How do hybrid species form?

Anfang
25.02.2020 09:00 Uhr
Ende
25.02.2020 10:30 Uhr

Annaliese Mason, Plant Breeding Department, Justus Liebig University Gießen

Hybridization (where two species come together to form a new species) has played a major role in evolution and speciation, particularly in the flowering plants. Many crops grown today are hybrid species, including wheat, canola, sugarcane and cotton. However, exactly how hybrid species form is still a complete mystery in almost all genera. New hybrids face a number of challenges to establishment, the most serious of which may be regulating meiosis. In most newly-formed hybrids, two sets of chromosomes from each of the progenitor species will be present. These sets of chromosomes not only contain competing genomic information, but almost always share regions of genomic similarity that can confuse the meiotic cell machinery. Failure of meiosis to correctly segregate chromosomes belonging to different genomes usually results in sterility in the hybrid, and loss of chromosomes and genomic information from one generation to the next.

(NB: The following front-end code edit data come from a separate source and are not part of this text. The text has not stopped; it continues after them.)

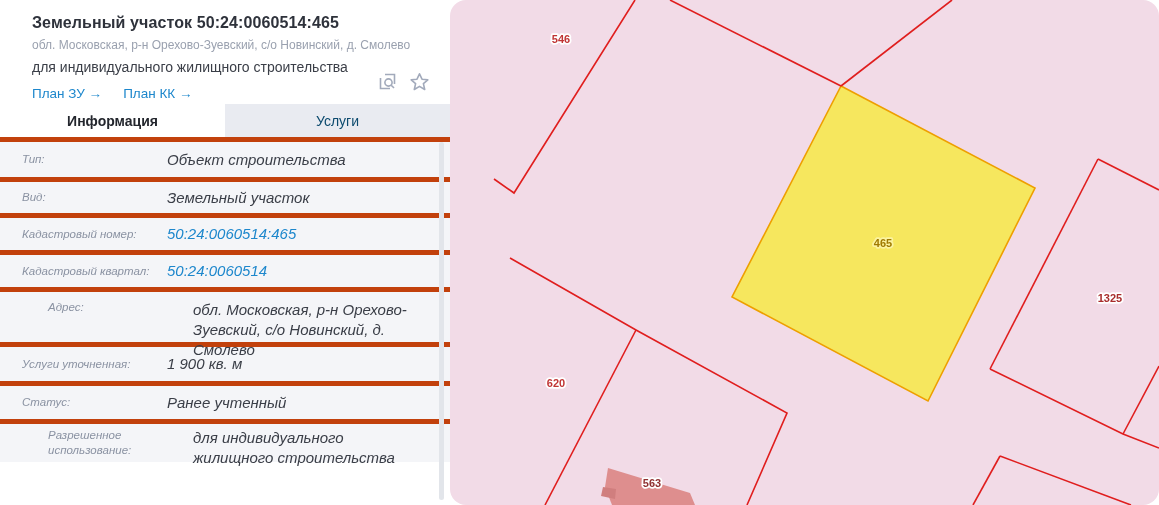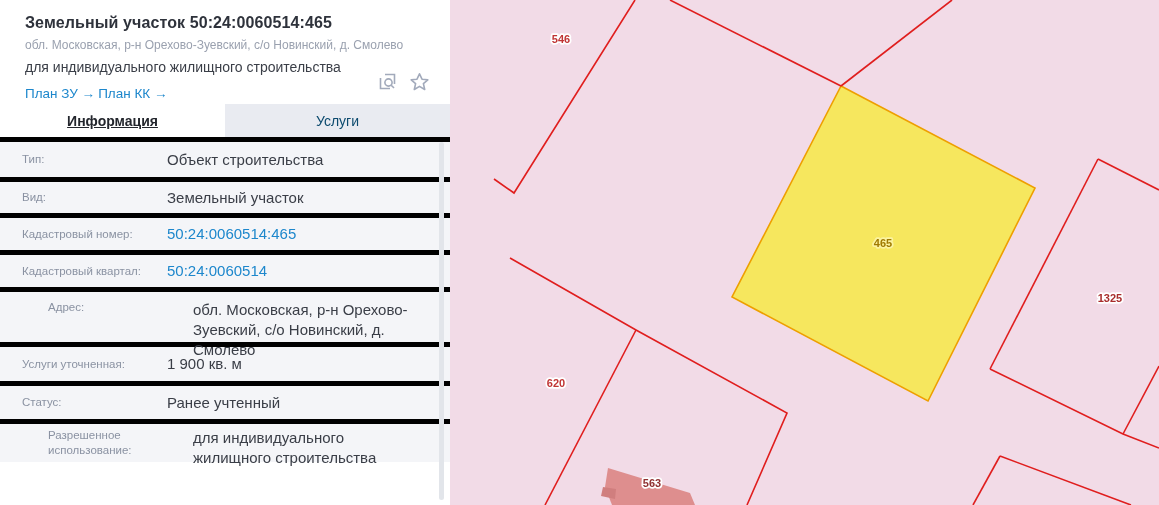"Земельный участок 50:24:0060514:465" .hdr { padding: 14px 22px 0 25px -> 14px 22px 0 32px }
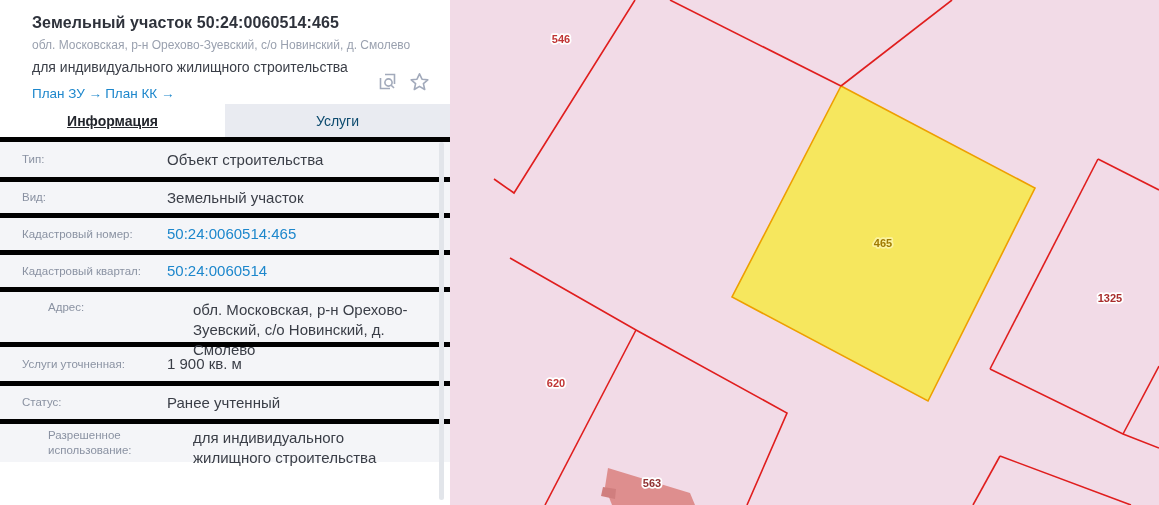"546" #map { border-radius: none -> 16px }
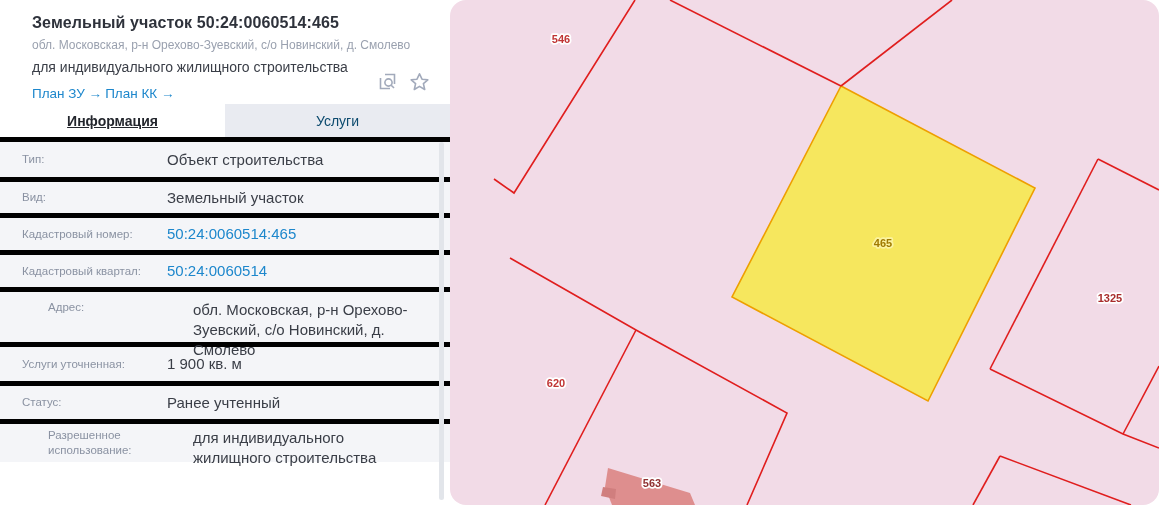"План ЗУ →" .hdr-links { gap: 3px -> 21px }
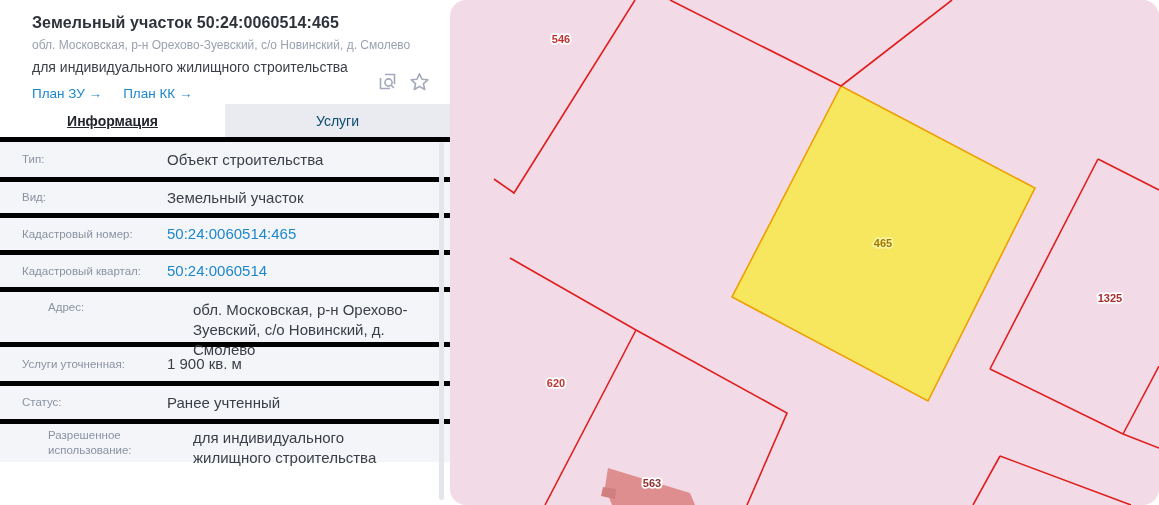"Информация" .tab.active { text-decoration: underline -> none }
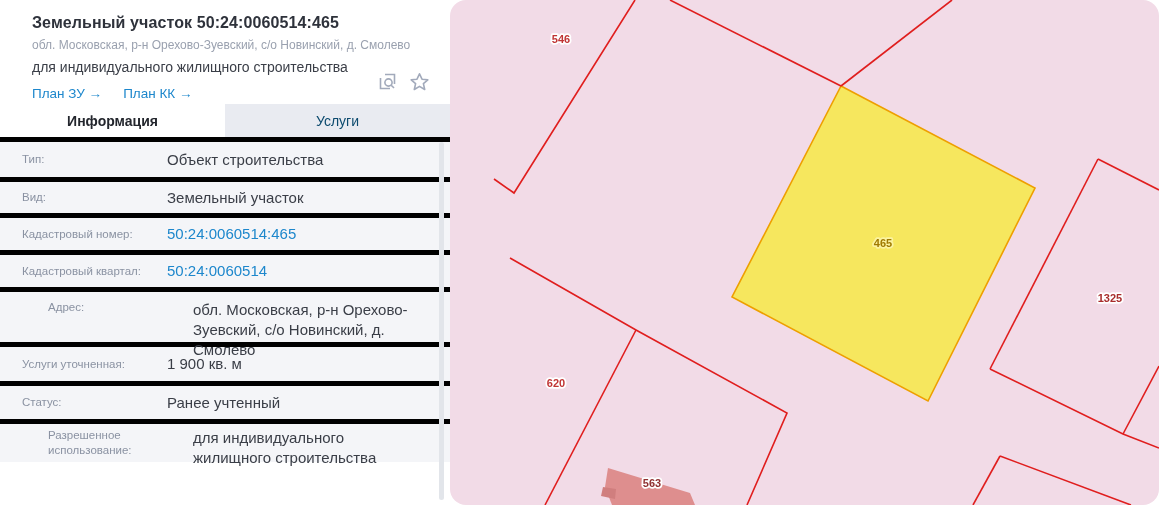"Тип:" .rows { background: #000000 -> #c2410c; font-style: none -> italic }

Hence, hybrids must regulate meiosis to establish. But how? In the Brassica genus (cabbages, turnips, canola, mustards), species share combinations of the A, B, and C genomes: A, B, C, AB, AC and BC genome-types all exist as established crops. Via production and investigation of Brassica hybrids of different types with different genome combinations, our research aims to answer the question of how hybrid species form, and to potentially build new crop species through novel interspecific hybridization events.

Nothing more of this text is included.